**Exercise goal**:
Make an exact copy of the lines from the top of the entries below through the line with "lists some pest-specific". Leave all pictures out.

**Dataset records**:
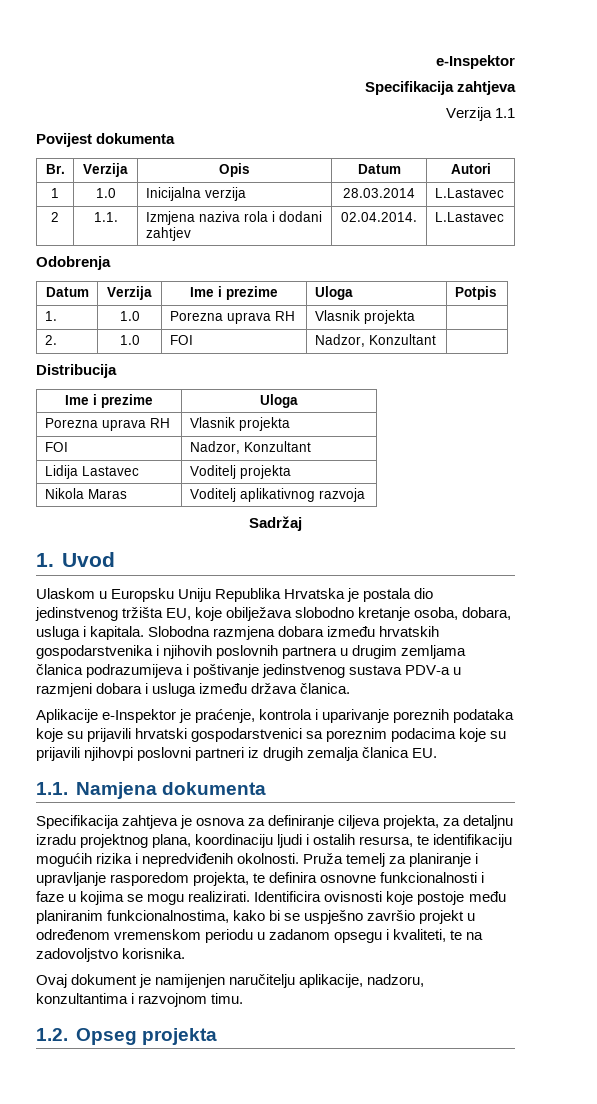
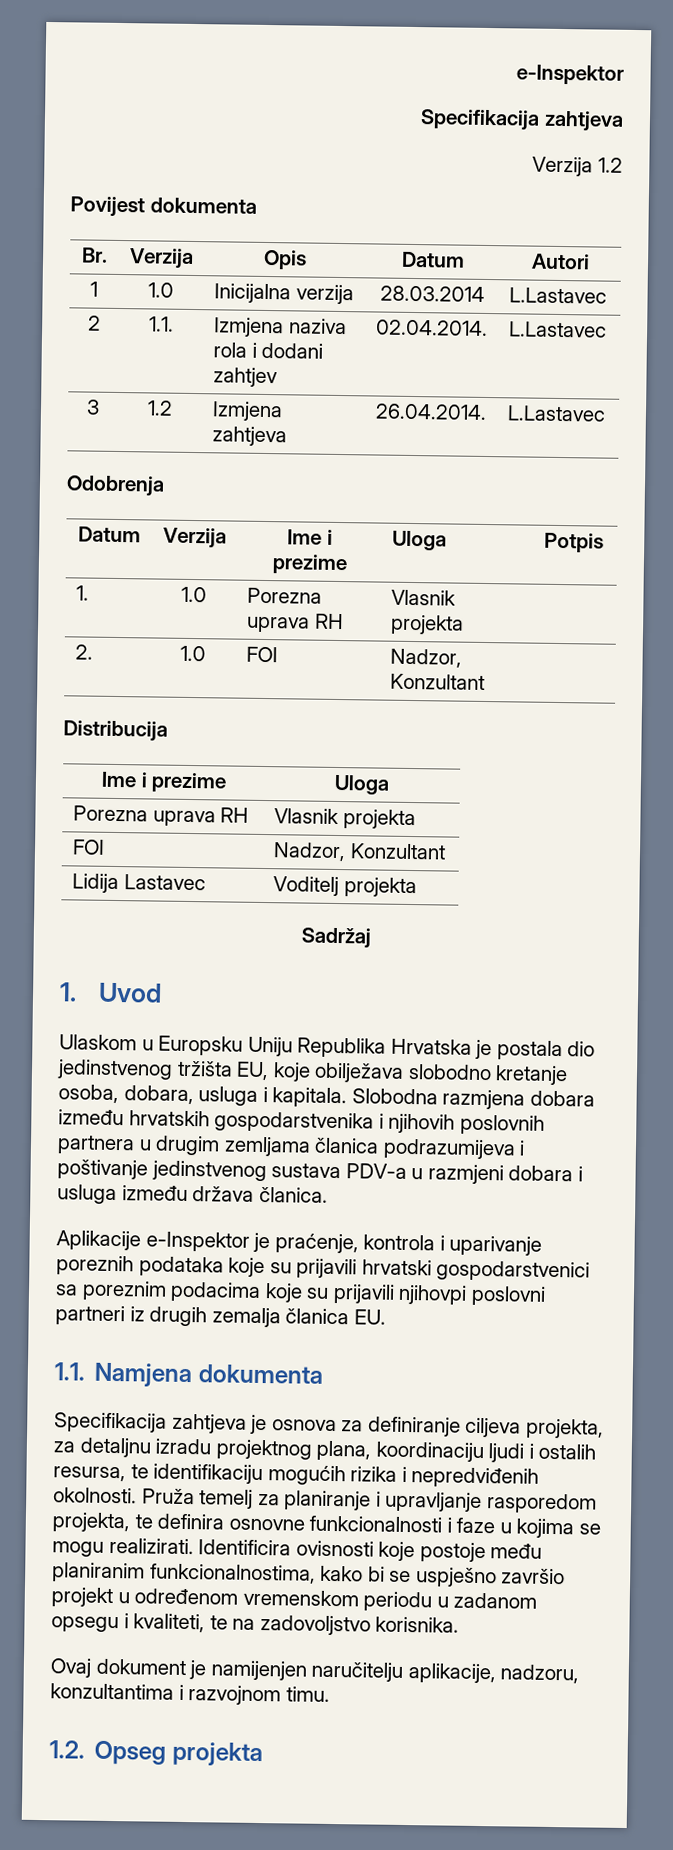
- Verzija 1.1
+ Verzija 1.2
+ 3 | 1.2 | Izmjena zahtjeva | 26.04.2014. | L.Lastavec
- Nikola Maras | Voditelj aplikativnog razvoja

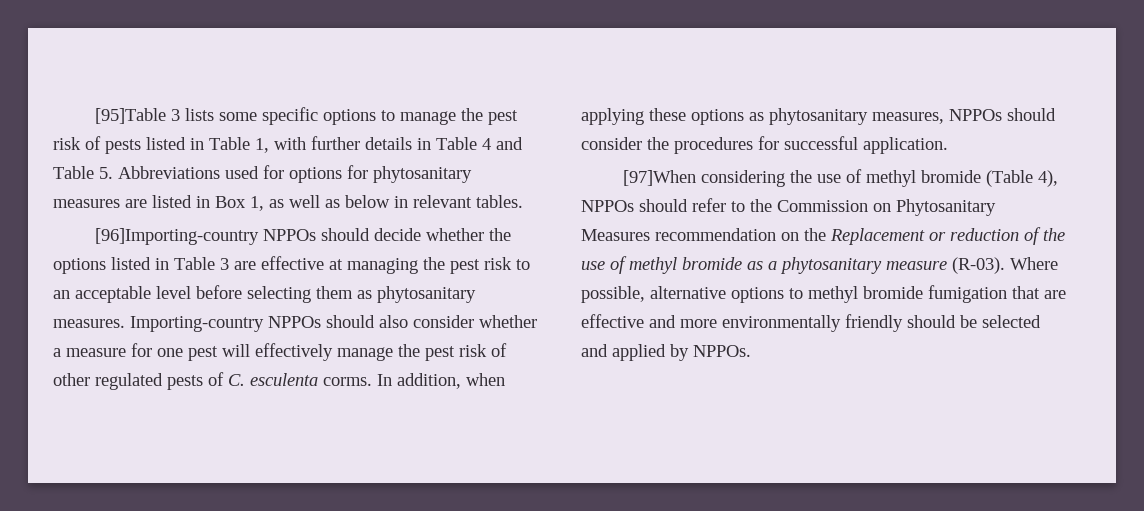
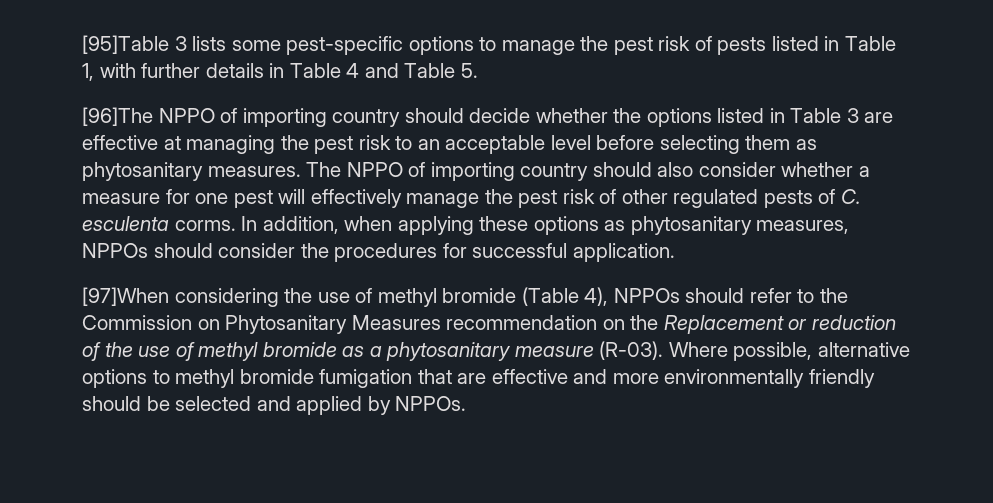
- [95]Table 3 lists some specific options to manage the pest risk of pests listed in Table 1, with further details in Table 4 and Table 5. Abbreviations used for options for phytosanitary measures are listed in Box 1, as well as below in relevant tables.
- [96]Importing-country NPPOs should decide whether the options listed in Table 3 are effective at managing the pest risk to an acceptable level before selecting them as phytosanitary measures.
+ [95]Table 3 lists some pest-specific options to manage the pest risk of pests listed in Table 1, with further details in Table 4 and Table 5.
+ [96]The NPPO of importing country should decide whether the options listed in Table 3 are effective at managing the pest risk to an acceptable level before selecting them as phytosanitary measures.
- Importing-country NPPOs should also consider whether a measure for one pest will effectively manage the pest risk of other regulated pests of C. esculenta corms.
+ The NPPO of importing country should also consider whether a measure for one pest will effectively manage the pest risk of other regulated pests of C. esculenta corms.

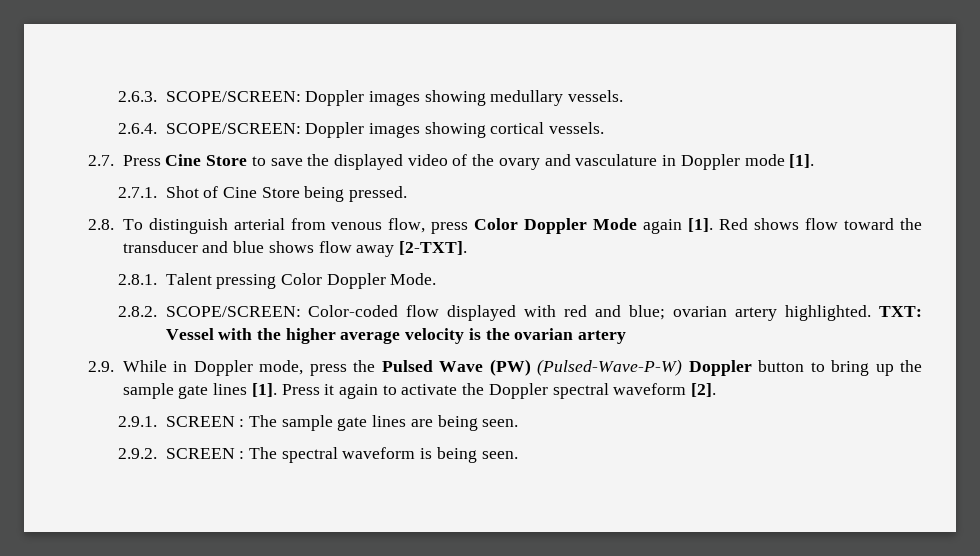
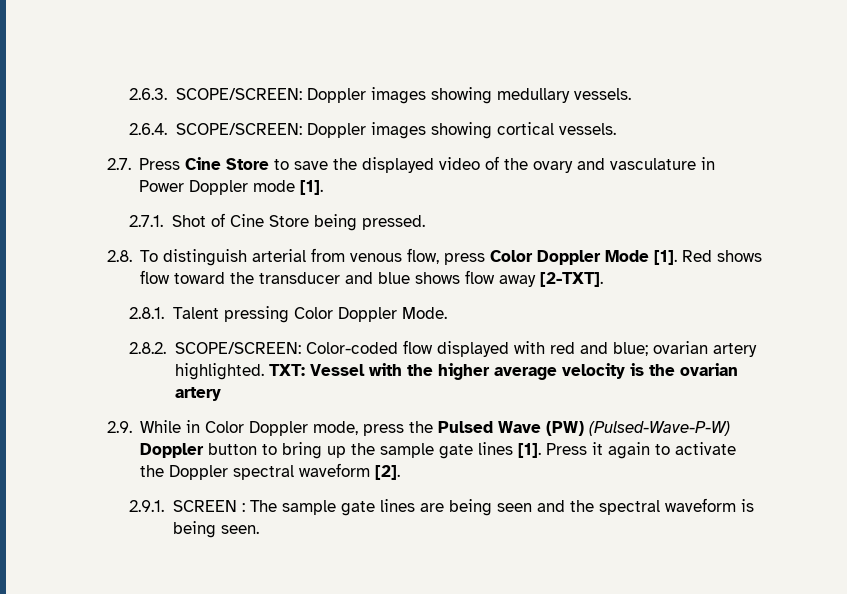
- 2.7. Press Cine Store to save the displayed video of the ovary and vasculature in Doppler mode [1].
+ 2.7. Press Cine Store to save the displayed video of the ovary and vasculature in Power Doppler mode [1].
- 2.8. To distinguish arterial from venous flow, press Color Doppler Mode again [1].
+ 2.8. To distinguish arterial from venous flow, press Color Doppler Mode [1].
- 2.9. While in Doppler mode, press the Pulsed Wave (PW) (Pulsed-Wave-P-W) Doppler button to bring up the sample gate lines [1].
+ 2.9. While in Color Doppler mode, press the Pulsed Wave (PW) (Pulsed-Wave-P-W) Doppler button to bring up the sample gate lines [1].
- 2.9.1. SCREEN : The sample gate lines are being seen.
- 2.9.2. SCREEN : The spectral waveform is being seen.
+ 2.9.1. SCREEN : The sample gate lines are being seen and the spectral waveform is being seen.

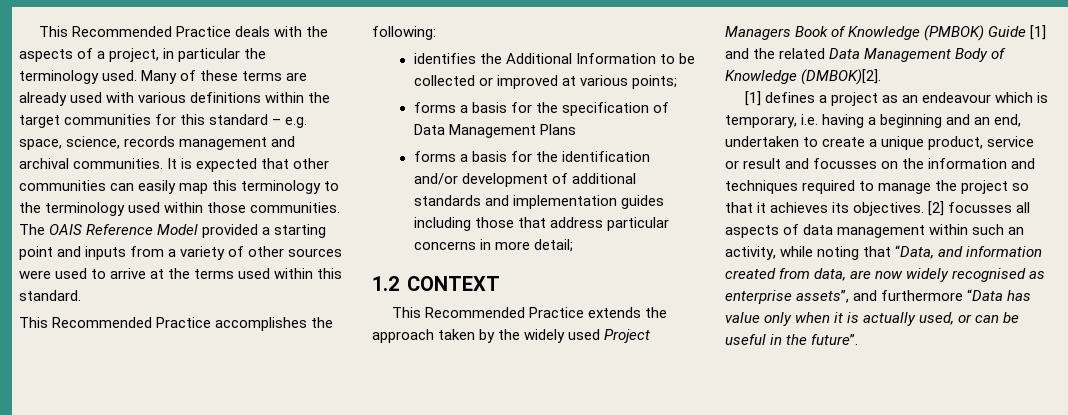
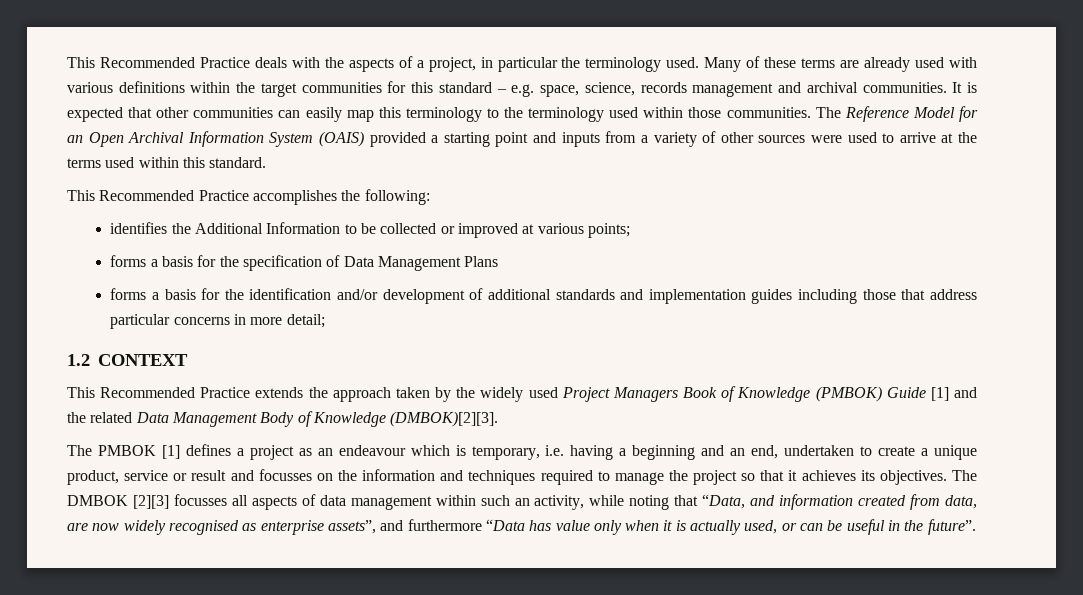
- The OAIS Reference Model provided a starting point and inputs from a variety of other sources were used to arrive at the terms used within this standard.
+ The Reference Model for an Open Archival Information System (OAIS) provided a starting point and inputs from a variety of other sources were used to arrive at the terms used within this standard.
- This Recommended Practice extends the approach taken by the widely used Project Managers Book of Knowledge (PMBOK) Guide [1] and the related Data Management Body of Knowledge (DMBOK)[2].
- [1] defines a project as an endeavour which is temporary, i.e. having a beginning and an end, undertaken to create a unique product, service or result and focusses on the information and techniques required to manage the project so that it achieves its objectives.
+ This Recommended Practice extends the approach taken by the widely used Project Managers Book of Knowledge (PMBOK) Guide [1] and the related Data Management Body of Knowledge (DMBOK)[2][3].
+ The PMBOK [1] defines a project as an endeavour which is temporary, i.e. having a beginning and an end, undertaken to create a unique product, service or result and focusses on the information and techniques required to manage the project so that it achieves its objectives.
- [2] focusses all aspects of data management within such an activity, while noting that “Data, and information created from data, are now widely recognised as enterprise assets”, and furthermore “Data has value only when it is actually used, or can be useful in the future”.
+ The DMBOK [2][3] focusses all aspects of data management within such an activity, while noting that “Data, and information created from data, are now widely recognised as enterprise assets”, and furthermore “Data has value only when it is actually used, or can be useful in the future”.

**Your response**:
- Verzija 1.1
+ Verzija 1.2
+ 3 | 1.2 | Izmjena zahtjeva | 26.04.2014. | L.Lastavec
- Nikola Maras | Voditelj aplikativnog razvoja

- [95]Table 3 lists some specific options to manage the pest risk of pests listed in Table 1, with further details in Table 4 and Table 5. Abbreviations used for options for phytosanitary measures are listed in Box 1, as well as below in relevant tables.
- [96]Importing-country NPPOs should decide whether the options listed in Table 3 are effective at managing the pest risk to an acceptable level before selecting them as phytosanitary measures.
+ [95]Table 3 lists some pest-specific options to manage the pest risk of pests listed in Table 1, with further details in Table 4 and Table 5.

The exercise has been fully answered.